Look through the material below. Return exactly the lines from the one with "46px; top: 494px;" through the one with "absolute; left: 62px;", both included.

══ Excerpted data

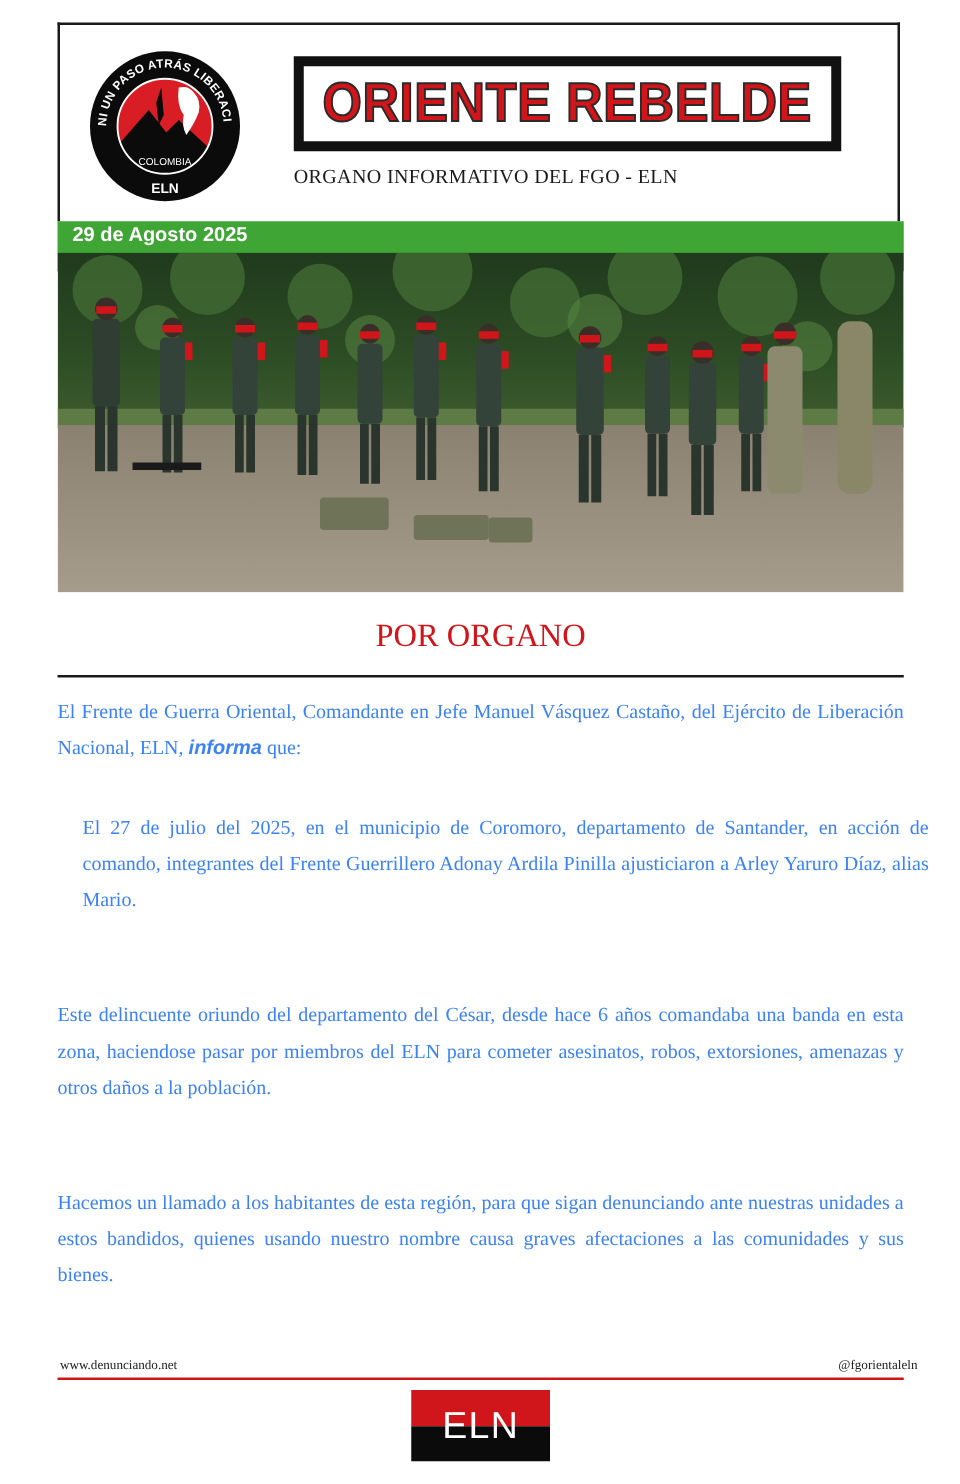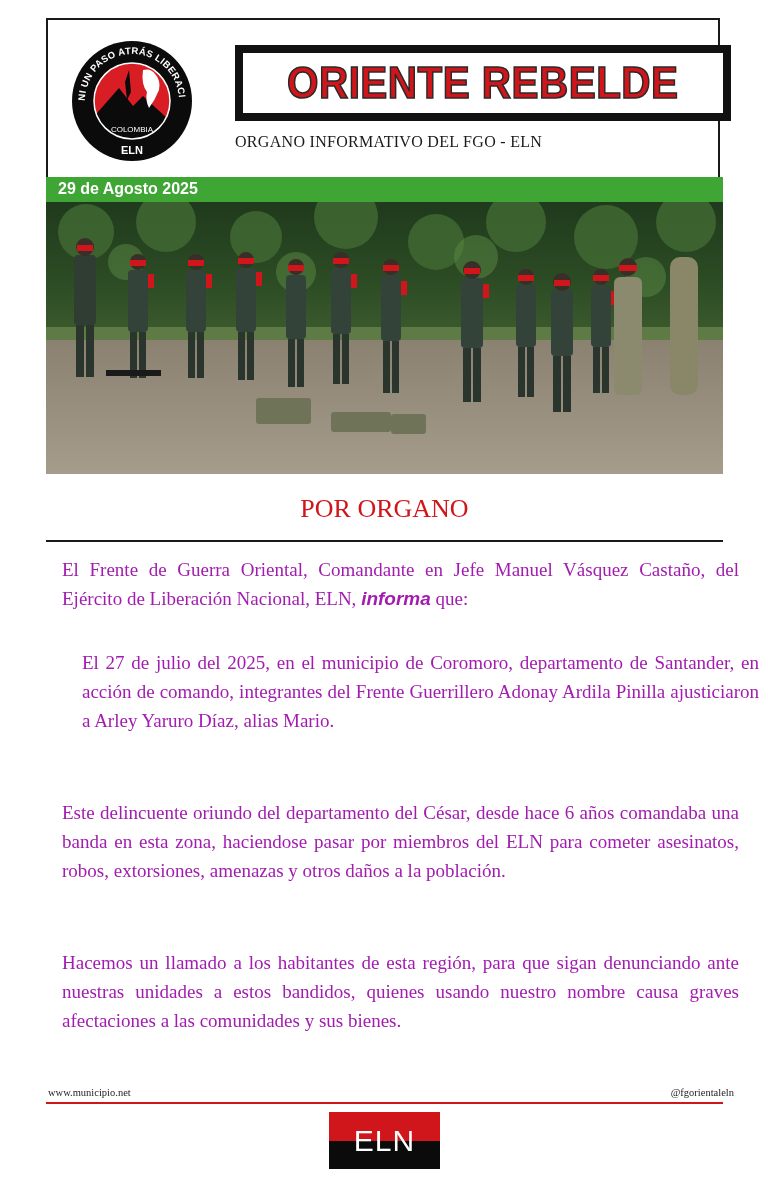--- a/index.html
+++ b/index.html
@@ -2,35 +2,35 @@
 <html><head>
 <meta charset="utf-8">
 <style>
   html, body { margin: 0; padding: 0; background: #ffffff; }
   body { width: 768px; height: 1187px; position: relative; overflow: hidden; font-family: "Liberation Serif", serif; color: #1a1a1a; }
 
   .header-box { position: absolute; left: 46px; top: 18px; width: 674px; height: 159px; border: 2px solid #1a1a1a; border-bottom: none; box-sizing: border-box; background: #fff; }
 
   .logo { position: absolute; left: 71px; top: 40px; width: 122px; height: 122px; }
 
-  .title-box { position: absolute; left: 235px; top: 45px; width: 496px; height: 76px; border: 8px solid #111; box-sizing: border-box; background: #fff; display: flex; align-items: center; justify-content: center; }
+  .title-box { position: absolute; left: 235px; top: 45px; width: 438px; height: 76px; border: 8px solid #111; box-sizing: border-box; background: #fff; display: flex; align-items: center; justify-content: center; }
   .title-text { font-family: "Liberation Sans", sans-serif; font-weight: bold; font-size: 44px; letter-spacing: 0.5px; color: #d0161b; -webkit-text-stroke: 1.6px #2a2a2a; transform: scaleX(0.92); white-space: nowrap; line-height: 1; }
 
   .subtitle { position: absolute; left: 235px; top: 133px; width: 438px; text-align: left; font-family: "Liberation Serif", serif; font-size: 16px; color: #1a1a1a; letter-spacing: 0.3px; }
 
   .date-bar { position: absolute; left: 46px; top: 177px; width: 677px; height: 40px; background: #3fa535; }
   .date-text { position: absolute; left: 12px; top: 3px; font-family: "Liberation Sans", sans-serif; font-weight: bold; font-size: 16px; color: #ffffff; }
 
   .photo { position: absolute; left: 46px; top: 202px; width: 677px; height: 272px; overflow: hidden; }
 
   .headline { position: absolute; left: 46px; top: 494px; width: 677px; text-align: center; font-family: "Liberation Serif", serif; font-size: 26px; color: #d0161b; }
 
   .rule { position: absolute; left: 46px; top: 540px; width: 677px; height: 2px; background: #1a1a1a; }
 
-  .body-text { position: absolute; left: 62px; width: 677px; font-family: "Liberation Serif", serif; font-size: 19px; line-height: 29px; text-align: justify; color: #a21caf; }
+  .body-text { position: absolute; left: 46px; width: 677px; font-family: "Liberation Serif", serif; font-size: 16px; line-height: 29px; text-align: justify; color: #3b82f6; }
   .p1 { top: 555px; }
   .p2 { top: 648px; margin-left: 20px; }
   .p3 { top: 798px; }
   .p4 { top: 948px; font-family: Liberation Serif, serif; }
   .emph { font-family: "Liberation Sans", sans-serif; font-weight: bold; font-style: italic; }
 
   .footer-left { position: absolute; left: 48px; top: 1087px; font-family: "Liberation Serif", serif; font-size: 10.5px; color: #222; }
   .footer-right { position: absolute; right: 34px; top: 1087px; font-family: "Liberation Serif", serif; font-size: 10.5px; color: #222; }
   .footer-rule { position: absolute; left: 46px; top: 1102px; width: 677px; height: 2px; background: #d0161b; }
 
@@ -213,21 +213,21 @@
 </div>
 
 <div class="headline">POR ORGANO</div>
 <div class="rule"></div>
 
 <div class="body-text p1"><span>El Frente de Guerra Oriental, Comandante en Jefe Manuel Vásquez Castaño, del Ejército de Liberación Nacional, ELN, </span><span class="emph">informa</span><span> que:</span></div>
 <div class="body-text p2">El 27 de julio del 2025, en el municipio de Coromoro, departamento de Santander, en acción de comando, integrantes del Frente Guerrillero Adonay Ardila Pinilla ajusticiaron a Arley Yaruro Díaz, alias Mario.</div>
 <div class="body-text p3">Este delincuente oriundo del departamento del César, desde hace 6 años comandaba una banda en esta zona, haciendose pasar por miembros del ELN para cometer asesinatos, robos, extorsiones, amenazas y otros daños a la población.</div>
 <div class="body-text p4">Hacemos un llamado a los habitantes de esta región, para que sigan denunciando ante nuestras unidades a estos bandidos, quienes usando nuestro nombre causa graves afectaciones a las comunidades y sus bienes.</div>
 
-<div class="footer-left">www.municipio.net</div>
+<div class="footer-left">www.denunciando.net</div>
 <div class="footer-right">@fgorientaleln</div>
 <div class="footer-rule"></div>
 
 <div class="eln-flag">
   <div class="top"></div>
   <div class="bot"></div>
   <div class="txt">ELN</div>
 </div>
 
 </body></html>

════
══ Excerpted data

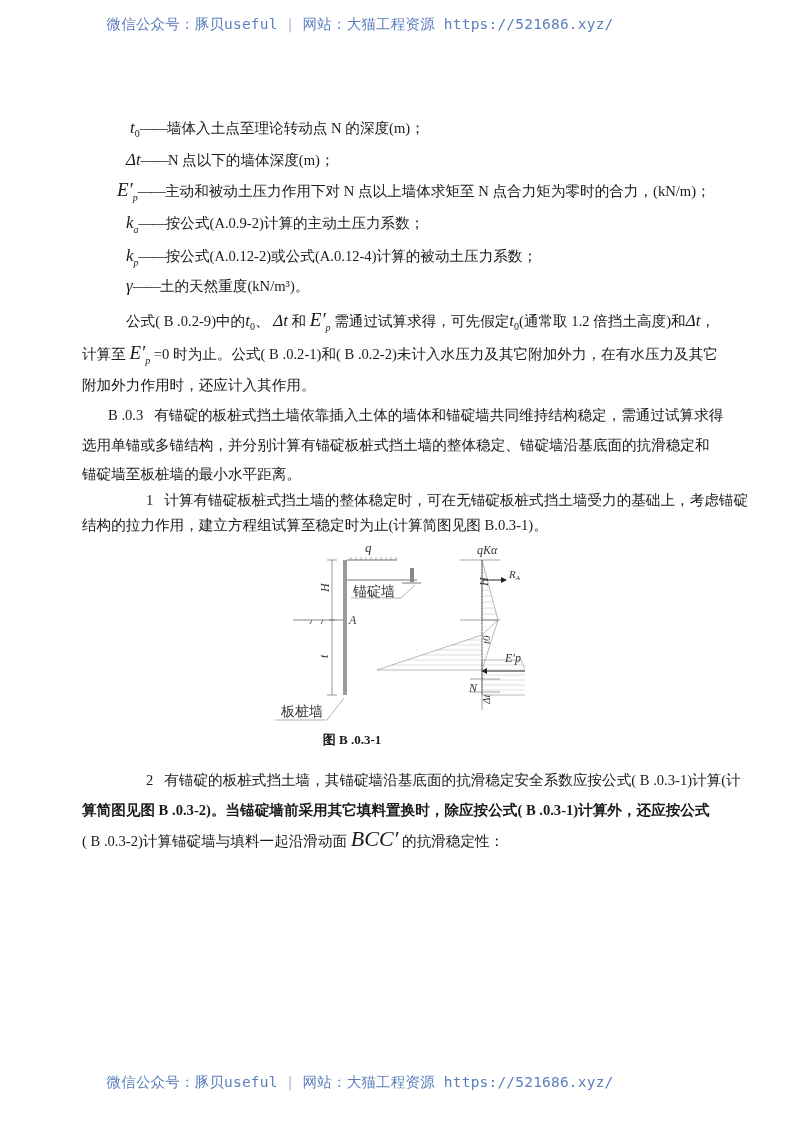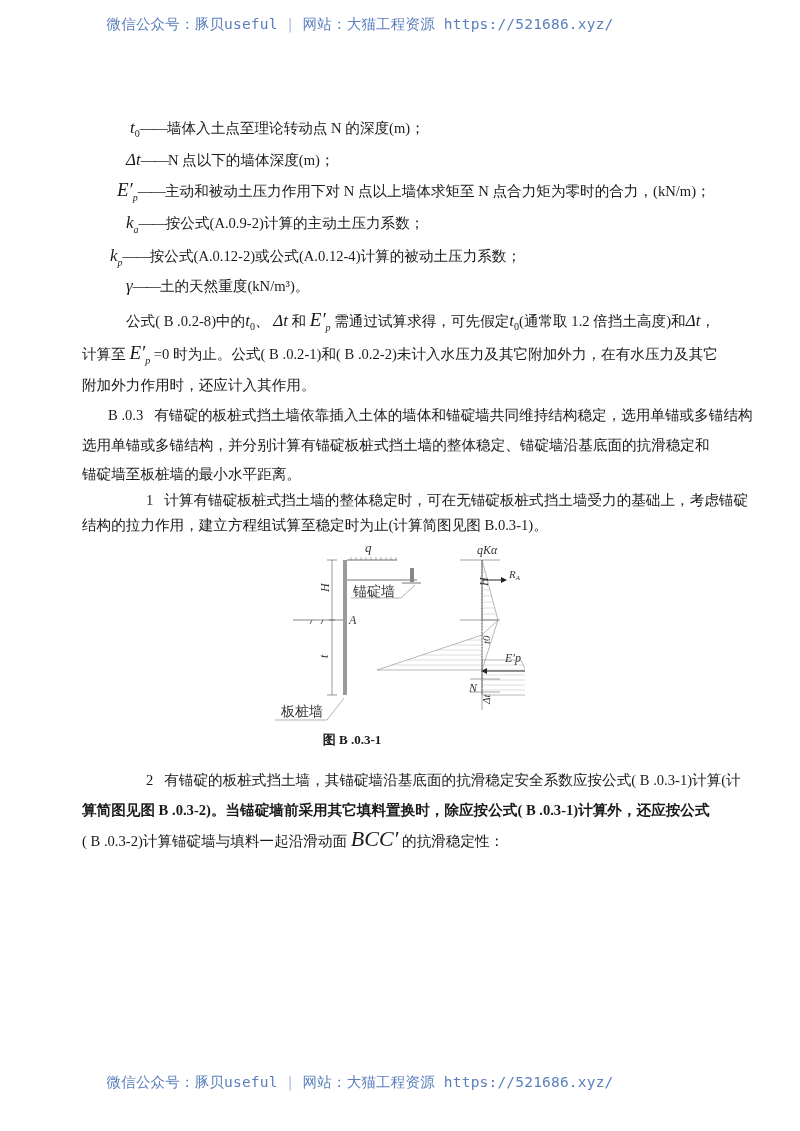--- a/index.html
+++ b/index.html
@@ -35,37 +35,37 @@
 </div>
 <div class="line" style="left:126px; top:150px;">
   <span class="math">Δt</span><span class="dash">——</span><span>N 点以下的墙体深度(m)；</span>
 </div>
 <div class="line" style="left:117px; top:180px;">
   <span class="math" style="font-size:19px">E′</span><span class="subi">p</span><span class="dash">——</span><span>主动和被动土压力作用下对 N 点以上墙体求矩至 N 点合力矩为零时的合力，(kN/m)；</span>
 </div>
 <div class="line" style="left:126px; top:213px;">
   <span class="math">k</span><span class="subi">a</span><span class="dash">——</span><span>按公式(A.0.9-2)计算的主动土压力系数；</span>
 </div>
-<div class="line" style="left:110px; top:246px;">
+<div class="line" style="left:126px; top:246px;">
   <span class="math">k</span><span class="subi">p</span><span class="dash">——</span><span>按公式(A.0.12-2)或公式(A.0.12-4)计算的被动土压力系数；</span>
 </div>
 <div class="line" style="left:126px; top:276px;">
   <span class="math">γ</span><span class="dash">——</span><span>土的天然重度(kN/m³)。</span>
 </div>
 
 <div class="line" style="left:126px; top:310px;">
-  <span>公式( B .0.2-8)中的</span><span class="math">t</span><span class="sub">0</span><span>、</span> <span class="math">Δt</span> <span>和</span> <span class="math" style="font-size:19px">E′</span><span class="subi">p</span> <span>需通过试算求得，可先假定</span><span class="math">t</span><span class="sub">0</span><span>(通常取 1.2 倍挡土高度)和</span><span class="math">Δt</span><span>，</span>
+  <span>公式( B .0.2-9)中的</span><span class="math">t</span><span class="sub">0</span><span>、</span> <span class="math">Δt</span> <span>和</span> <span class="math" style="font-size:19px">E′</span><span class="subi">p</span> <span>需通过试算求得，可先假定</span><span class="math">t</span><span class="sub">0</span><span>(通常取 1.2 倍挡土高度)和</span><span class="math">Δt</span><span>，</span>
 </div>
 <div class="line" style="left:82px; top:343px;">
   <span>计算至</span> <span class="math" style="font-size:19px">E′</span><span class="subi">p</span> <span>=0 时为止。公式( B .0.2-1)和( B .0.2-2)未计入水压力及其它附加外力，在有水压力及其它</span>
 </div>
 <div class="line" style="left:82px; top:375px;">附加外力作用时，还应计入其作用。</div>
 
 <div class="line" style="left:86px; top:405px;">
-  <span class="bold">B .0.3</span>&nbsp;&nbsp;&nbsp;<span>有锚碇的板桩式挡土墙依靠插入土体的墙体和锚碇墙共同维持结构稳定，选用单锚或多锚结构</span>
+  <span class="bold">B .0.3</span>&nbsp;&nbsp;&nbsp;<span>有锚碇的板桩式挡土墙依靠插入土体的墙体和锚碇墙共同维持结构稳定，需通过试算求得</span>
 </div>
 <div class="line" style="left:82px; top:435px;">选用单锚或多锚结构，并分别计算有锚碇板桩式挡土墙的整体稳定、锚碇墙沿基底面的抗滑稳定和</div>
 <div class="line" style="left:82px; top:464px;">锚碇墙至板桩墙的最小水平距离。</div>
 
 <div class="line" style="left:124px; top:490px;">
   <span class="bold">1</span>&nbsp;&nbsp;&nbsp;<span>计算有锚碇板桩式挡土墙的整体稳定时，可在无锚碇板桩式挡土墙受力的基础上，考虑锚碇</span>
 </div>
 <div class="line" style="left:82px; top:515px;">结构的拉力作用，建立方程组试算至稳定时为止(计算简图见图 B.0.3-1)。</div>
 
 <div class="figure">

════

Response to the exercise:
   .headline { position: absolute; left: 46px; top: 494px; width: 677px; text-align: center; font-family: "Liberation Serif", serif; font-size: 26px; color: #d0161b; }
 
   .rule { position: absolute; left: 46px; top: 540px; width: 677px; height: 2px; background: #1a1a1a; }
 
-  .body-text { position: absolute; left: 62px; width: 677px; font-family: "Liberation Serif", serif; font-size: 19px; line-height: 29px; text-align: justify; color: #a21caf; }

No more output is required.